Recorded data:
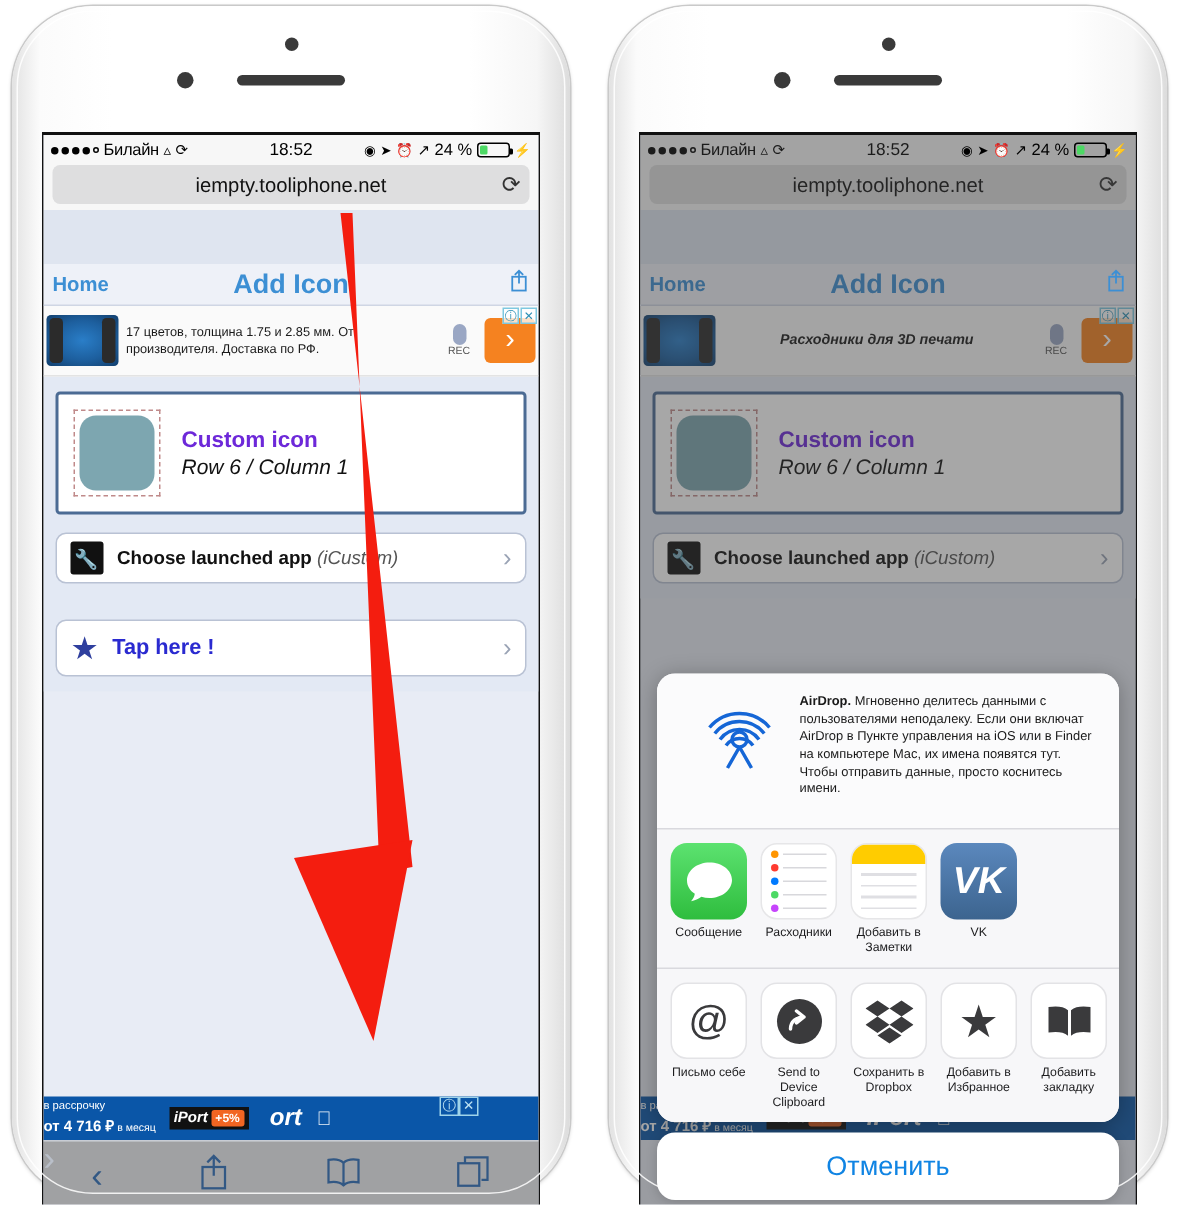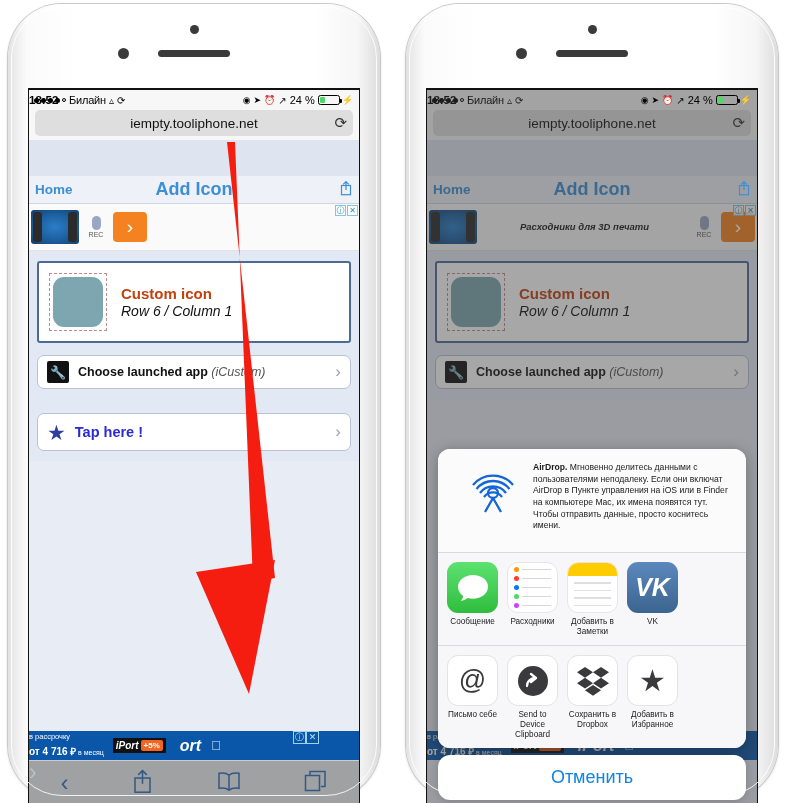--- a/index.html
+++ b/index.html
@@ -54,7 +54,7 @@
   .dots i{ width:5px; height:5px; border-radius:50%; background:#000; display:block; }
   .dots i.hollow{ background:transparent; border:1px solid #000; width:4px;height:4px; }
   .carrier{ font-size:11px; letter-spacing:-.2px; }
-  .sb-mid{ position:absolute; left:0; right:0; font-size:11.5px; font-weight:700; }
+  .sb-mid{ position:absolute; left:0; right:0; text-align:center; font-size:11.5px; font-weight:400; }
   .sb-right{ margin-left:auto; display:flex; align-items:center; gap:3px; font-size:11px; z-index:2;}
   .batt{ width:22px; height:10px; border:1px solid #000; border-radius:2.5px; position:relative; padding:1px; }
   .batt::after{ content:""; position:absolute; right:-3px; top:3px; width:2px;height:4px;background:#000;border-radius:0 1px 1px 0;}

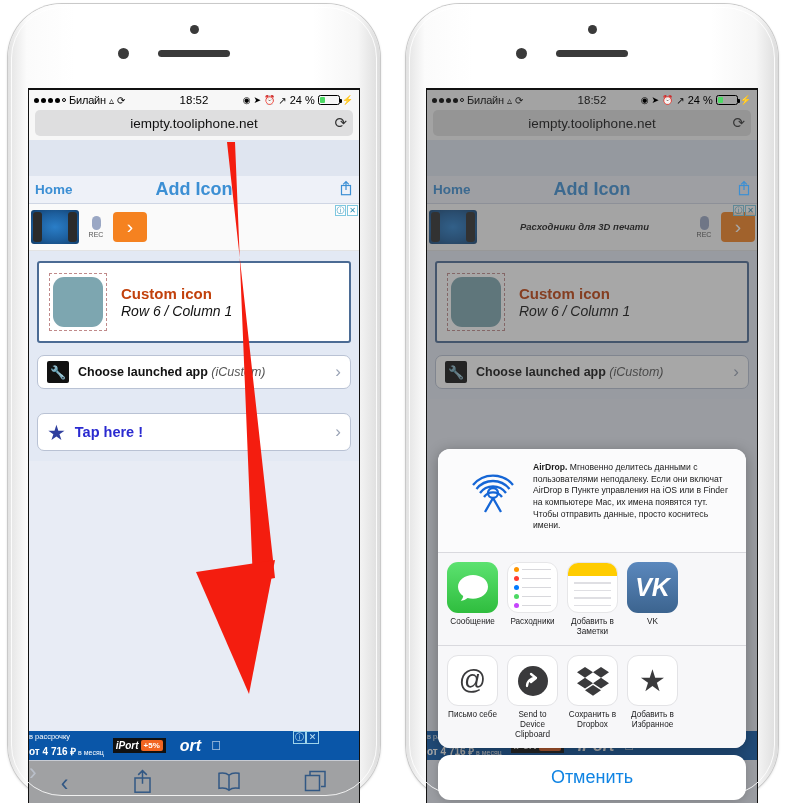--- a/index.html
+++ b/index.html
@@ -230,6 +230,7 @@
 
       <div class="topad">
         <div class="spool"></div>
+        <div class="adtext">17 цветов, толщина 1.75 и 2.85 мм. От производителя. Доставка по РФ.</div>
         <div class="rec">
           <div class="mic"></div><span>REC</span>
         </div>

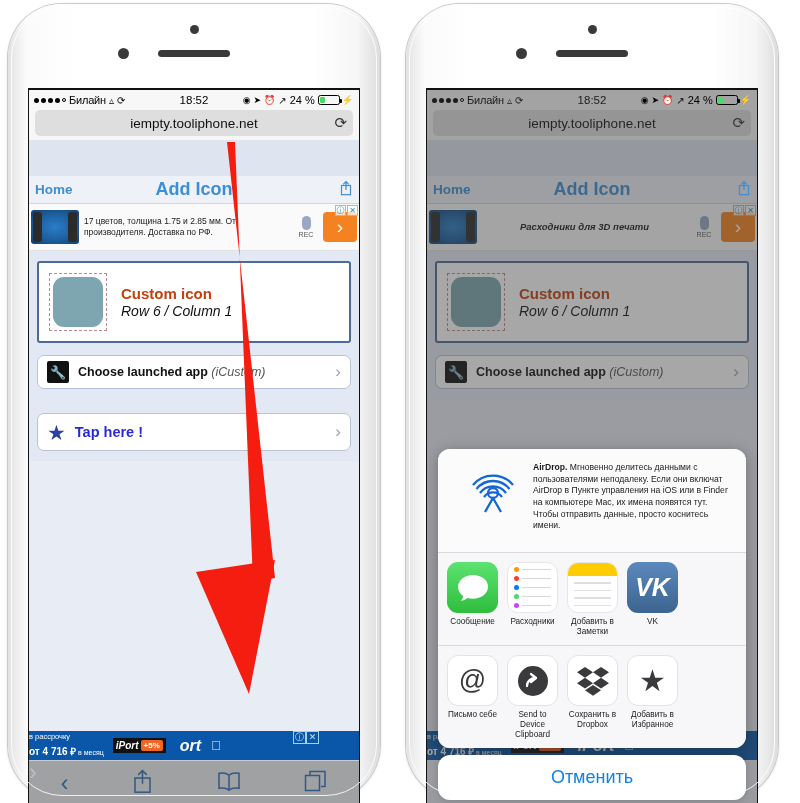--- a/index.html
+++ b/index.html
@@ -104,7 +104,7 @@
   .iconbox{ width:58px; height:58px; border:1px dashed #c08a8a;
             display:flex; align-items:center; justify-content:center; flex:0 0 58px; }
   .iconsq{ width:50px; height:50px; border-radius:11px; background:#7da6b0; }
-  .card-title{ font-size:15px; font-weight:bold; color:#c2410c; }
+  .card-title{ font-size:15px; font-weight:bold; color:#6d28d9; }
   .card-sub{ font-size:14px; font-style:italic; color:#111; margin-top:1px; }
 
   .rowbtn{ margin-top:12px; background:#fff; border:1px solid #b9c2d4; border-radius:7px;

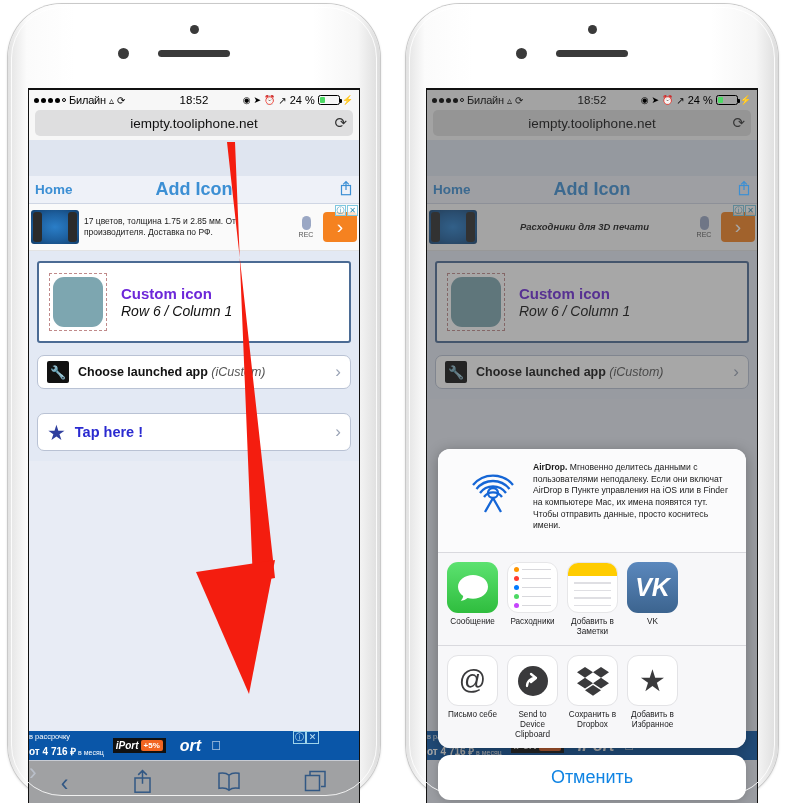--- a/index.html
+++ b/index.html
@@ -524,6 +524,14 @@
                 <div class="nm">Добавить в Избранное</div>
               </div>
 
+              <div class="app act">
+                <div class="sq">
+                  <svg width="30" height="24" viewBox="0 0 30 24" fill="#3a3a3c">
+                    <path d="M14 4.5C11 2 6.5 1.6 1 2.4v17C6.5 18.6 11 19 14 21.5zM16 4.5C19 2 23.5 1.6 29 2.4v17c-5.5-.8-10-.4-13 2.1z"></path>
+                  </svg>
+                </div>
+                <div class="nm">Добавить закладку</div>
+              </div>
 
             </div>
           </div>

Task instructions:
What is needed is an exact copy of the records above, with no pictures in it.

Output of the exercise:
--- a/index.html
+++ b/index.html
@@ -54,7 +54,7 @@
   .dots i{ width:5px; height:5px; border-radius:50%; background:#000; display:block; }
   .dots i.hollow{ background:transparent; border:1px solid #000; width:4px;height:4px; }
   .carrier{ font-size:11px; letter-spacing:-.2px; }
-  .sb-mid{ position:absolute; left:0; right:0; font-size:11.5px; font-weight:700; }
+  .sb-mid{ position:absolute; left:0; right:0; text-align:center; font-size:11.5px; font-weight:400; }
   .sb-right{ margin-left:auto; display:flex; align-items:center; gap:3px; font-size:11px; z-index:2;}
   .batt{ width:22px; height:10px; border:1px solid #000; border-radius:2.5px; position:relative; padding:1px; }
   .batt::after{ content:""; position:absolute; right:-3px; top:3px; width:2px;height:4px;background:#000;border-radius:0 1px 1px 0;}

--- a/index.html
+++ b/index.html
@@ -230,6 +230,7 @@
 
       <div class="topad">
         <div class="spool"></div>
+        <div class="adtext">17 цветов, толщина 1.75 и 2.85 мм. От производителя. Доставка по РФ.</div>
         <div class="rec">
           <div class="mic"></div><span>REC</span>
         </div>

--- a/index.html
+++ b/index.html
@@ -104,7 +104,7 @@
   .iconbox{ width:58px; height:58px; border:1px dashed #c08a8a;
             display:flex; align-items:center; justify-content:center; flex:0 0 58px; }
   .iconsq{ width:50px; height:50px; border-radius:11px; background:#7da6b0; }
-  .card-title{ font-size:15px; font-weight:bold; color:#c2410c; }
+  .card-title{ font-size:15px; font-weight:bold; color:#6d28d9; }
   .card-sub{ font-size:14px; font-style:italic; color:#111; margin-top:1px; }
 
   .rowbtn{ margin-top:12px; background:#fff; border:1px solid #b9c2d4; border-radius:7px;

--- a/index.html
+++ b/index.html
@@ -524,6 +524,14 @@
                 <div class="nm">Добавить в Избранное</div>
               </div>
 
+              <div class="app act">
+                <div class="sq">
+                  <svg width="30" height="24" viewBox="0 0 30 24" fill="#3a3a3c">
+                    <path d="M14 4.5C11 2 6.5 1.6 1 2.4v17C6.5 18.6 11 19 14 21.5zM16 4.5C19 2 23.5 1.6 29 2.4v17c-5.5-.8-10-.4-13 2.1z"></path>
+                  </svg>
+                </div>
+                <div class="nm">Добавить закладку</div>
+              </div>
 
             </div>
           </div>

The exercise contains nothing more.